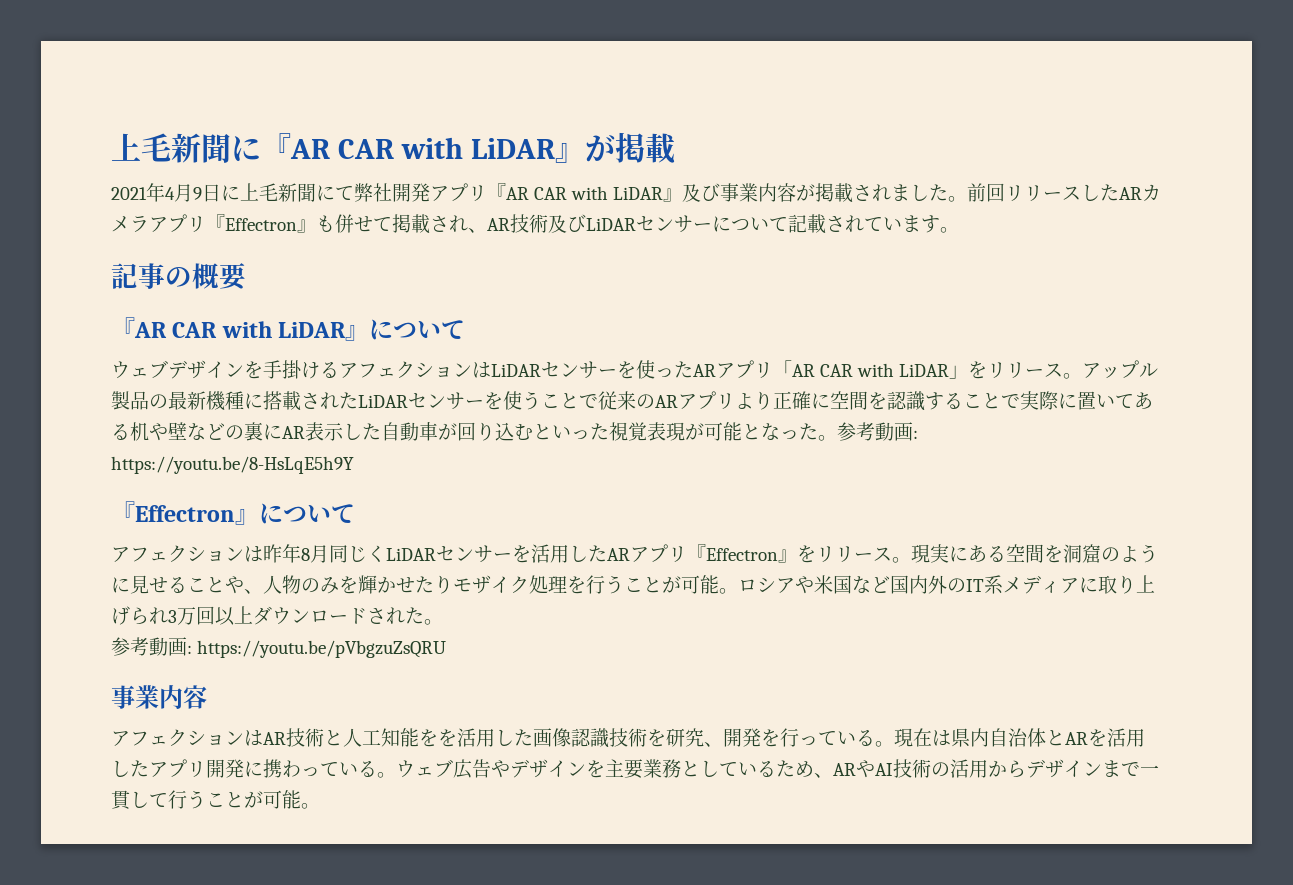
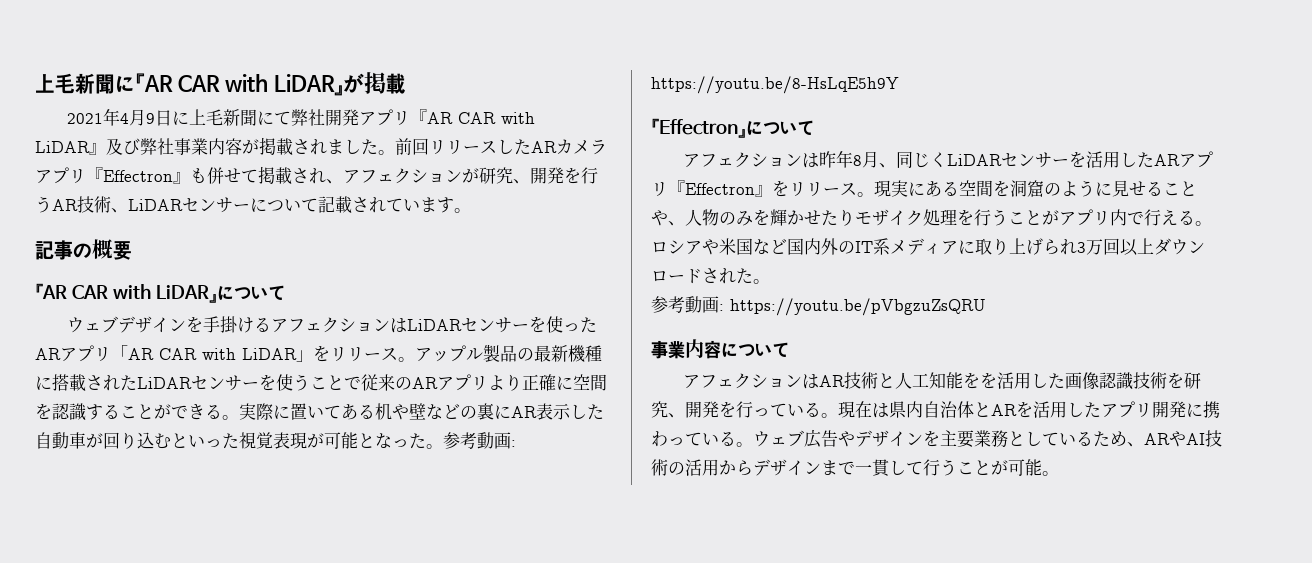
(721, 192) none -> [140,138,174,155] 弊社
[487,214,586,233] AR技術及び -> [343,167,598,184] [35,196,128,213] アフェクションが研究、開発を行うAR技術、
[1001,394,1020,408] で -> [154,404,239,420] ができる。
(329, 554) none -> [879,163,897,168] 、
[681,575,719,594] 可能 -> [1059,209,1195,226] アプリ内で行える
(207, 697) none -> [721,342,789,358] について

━━━━━━━━━━

▶ TASK PROMPT:
For the string "none", show each line of the listing where it appears.

▶ FINAL ANSWER:
(721, 192) none -> [140,138,174,155] 弊社
(329, 554) none -> [879,163,897,168] 、
(207, 697) none -> [721,342,789,358] について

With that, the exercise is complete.